JOKES ABOUT LITTLE JOHNNY
sHORT jOKES ABOUT lITTLE jOHNNY
Little Johnny was getting bad grades in school.
One day he stepped up to the teacher's desk, and announced,
"I don't want to scare you Miss Finch, but daddy says if I don't get better grades...
somebody is gonna get a spanking."
---
Finding one of her students making faces at others on the playground, Ms.Smith stopped to gently reprove the child.
Smiling sweetly, the Sunday School teacher said,
"Johnny, when I was a child, I was told if that I made ugly faces, it would freeze and I would stay like that."
Johnny looked up and replied,
"Well, Ms Smith, you can't say you weren't warned."
---
Teacher asks Little Johnny, "Can you name the Great Lakes?"
You know Johnny says, "I don't need to. They've already been named."
---
The Sunday School Teacher asks,
"Johnny, tell me frankly do you say prayers before eating?"
"No sir," Little Johnny replies, "I don't have to, my mom is a good cook."
-- Short Jokes about Little Johnny --
Little Johnny's new baby brother was screaming up a storm.
He asked his mom, "Where'd we get him?"
His mother replied, He came from heaven, Johnny.
Johnny says, WOW! I can see why they threw him out!
---
Little Johnny's teacher asks,
"What do you call a person who keeps on talking when people are no longer interested?"
Little Johnny replies, "A teacher."
-- Short Jokes about Little Johnny --
Miss Jones had been giving her second-grade students a science lesson.
She had explained about magnets and showed how they would pick up nails and other bits of iron.
Now it was question time, and she asked,
"My name begins with the letter 'M' and I pick up things.
What am I?"
Little Johnny in the front row proudly said,
"You're a mother!"
---
Little Johnny watched as his mother smoothed cold cream on her face.
"Why do you do that, mommy?" he asked.
"To make myself beautiful," said his mother, who then began removing the cream with a tissue.
"What's the matter?" asked Little Johnny. "Giving up?"
-- Short Jokes about Little Johnny --
Little Johnny's kindergarten class was on a field trip to their local police station where they saw pictures tacked to a bulletin board of the 10 most wanted criminals.

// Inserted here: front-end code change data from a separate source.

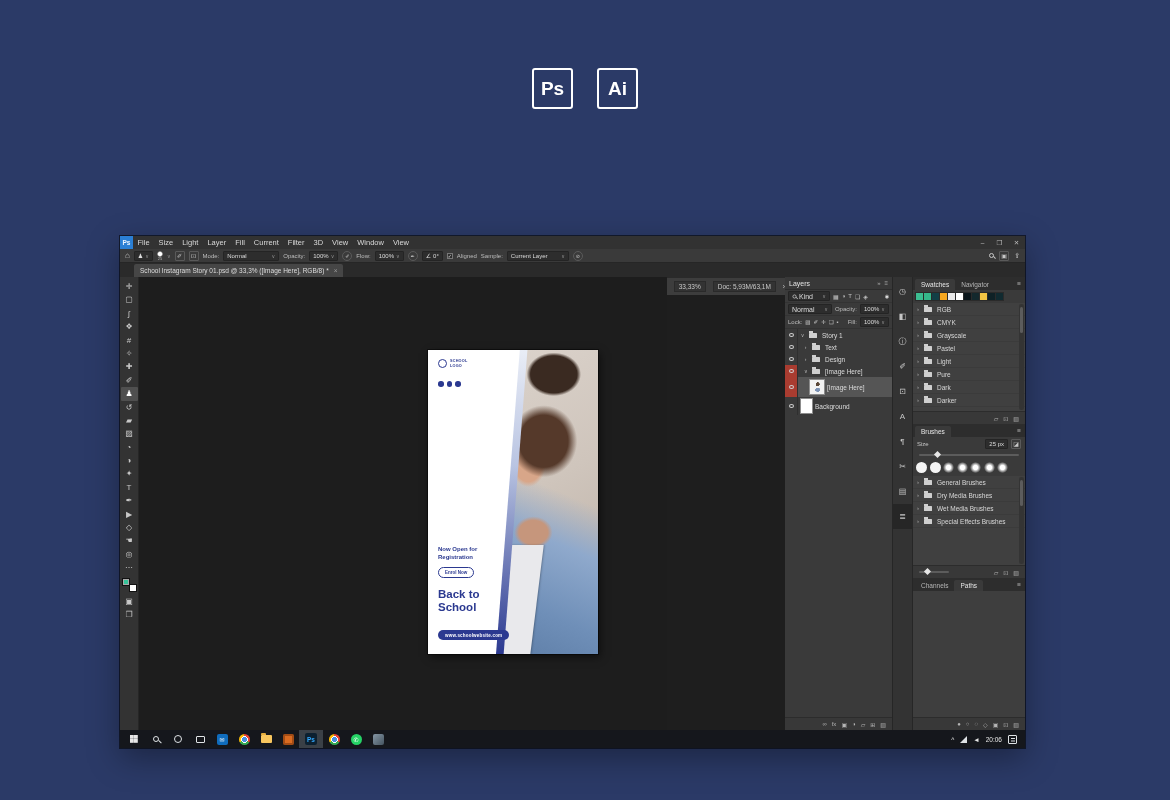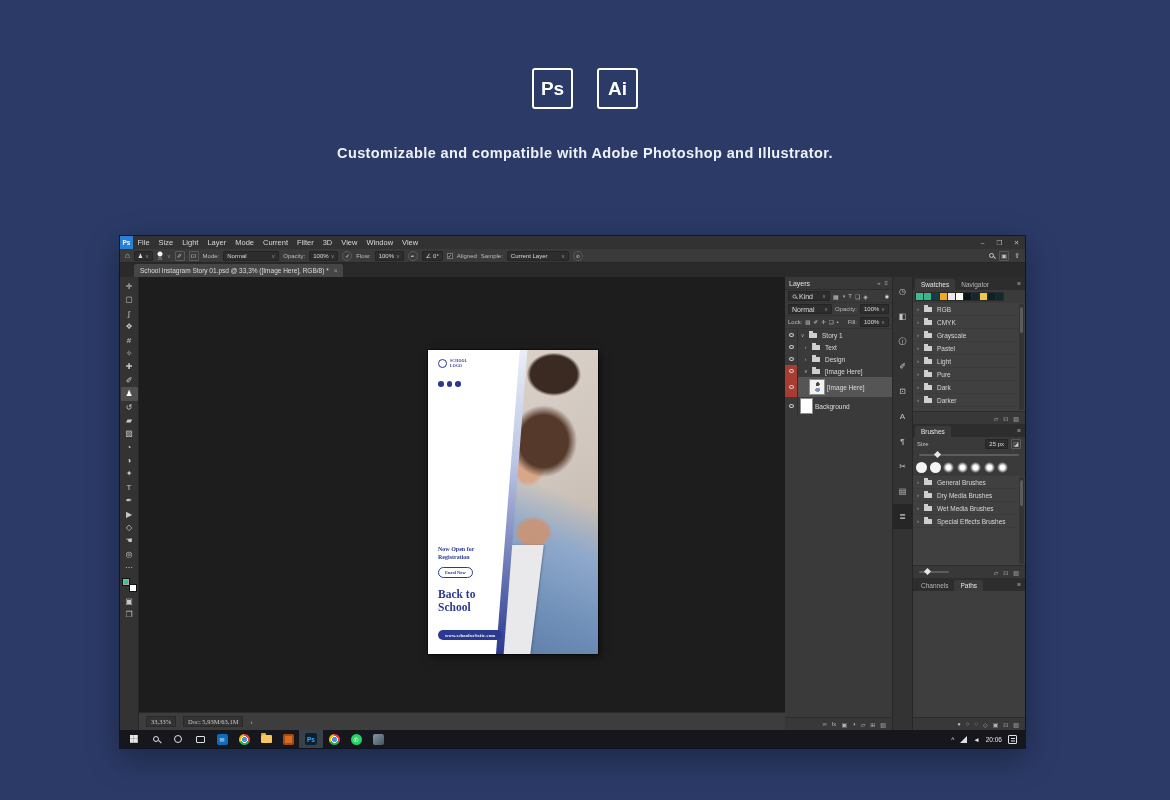--- a/index.html
+++ b/index.html
@@ -57,21 +57,21 @@
   .toolbar { width:19px; background:#333; border-right:1px solid #262626; display:flex;
              flex-direction:column; align-items:center; padding-top:3px; }
   .tool { width:17px; height:13.4px; line-height:13.4px; text-align:center; font-size:8px; color:#c8c8c8; }
   .tool.selected { background:#4f4f4f; color:#fff; border-radius:1px; }
   .colorchips { position:relative; width:15px; height:14px; margin:3px 0; }
   .chip { position:absolute; width:8px; height:8px; border:1px solid #111; }
   .chip.fg { left:0; top:0; z-index:2; box-shadow:0 0 0 1px #aaa inset; }
   .chip.bg { right:0; bottom:0; }
 
   
-  .canvas-col { flex:1; display:flex; flex-direction:column; min-width:0;font-family:Liberation Serif, serif; }
+  .canvas-col { flex:1; display:flex; flex-direction:row; min-width:0; }
   .pasteboard { flex:1; position:relative; background:#1d1d1d; overflow:hidden; }
   .statusbar { height:18px; background:#3d3d3d; border-top:1px solid #2a2a2a; display:flex;
                align-items:center; gap:7px; padding-left:7px; font-size:6.5px; color:#c9c9c9; }
   .sb-box { background:#333; border:1px solid #2a2a2a; padding:1px 4px; }
 
   .document { position:absolute; left:289px; top:73px; width:170px; height:304px; background:#fff;
               box-shadow:0 0 0 1px rgba(0,0,0,.45), 2px 3px 8px rgba(0,0,0,.55); overflow:hidden; }
   .photo { position:absolute; inset:0; clip-path:polygon(58% 0, 100% 0, 100% 100%, 43% 100%);
            background:
              radial-gradient(40px 32px at 74% 8%, #3a2a21 0 58%, rgba(58,42,33,0) 68%),
@@ -204,37 +204,36 @@
 <body style="background: rgb(43, 58, 103);">
 
 <div class="hero-badges">
   <div data-each="header.badges">
     <div class="badge">Ps</div>
   
     <div class="badge">Ai</div>
   </div>
 </div>
 <div class="hero-text">
-  <div>Customizable and compatible with Adobe Photoshop and Illustrator.</div>
 </div>
 
 <div id="window">
 
   <div class="menubar">
     <span class="ps-logo">Ps</span>
     <span data-each="ps.titlebar.menus">
       <span class="menu-item">File</span>
     
       <span class="menu-item">Size</span>
     
       <span class="menu-item">Light</span>
     
       <span class="menu-item">Layer</span>
     
-      <span class="menu-item">Mode</span>
+      <span class="menu-item">Fill</span>
     
       <span class="menu-item">Current</span>
     
       <span class="menu-item">Filter</span>
     
       <span class="menu-item">3D</span>
     
       <span class="menu-item">View</span>
     
       <span class="menu-item">Window</span>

One of the youngsters pointed to a picture and asked if it really was the photo of a wanted person.
"Yes," said the policeman.
"The detectives want very badly to capture him."
Little Johnny asked, "Why didn't you keep him when you took his picture?"
---
"Dad," said Little Johnny, "I'm late for football practice.
Would you please do my homework for me?"
The father said, "No, it wouldn't be right."
"That's ok," replied Little Johnny, "but you could at least give it a try, couldn't you?"
---
TEACHER : Little Johnny, give me a sentence starting with "I".
Little Johnny : I is...
TEACHER : No, Little Johnny. Always say, "I am."
Little
Johnny : All right... "I am the ninth letter of the alphabet."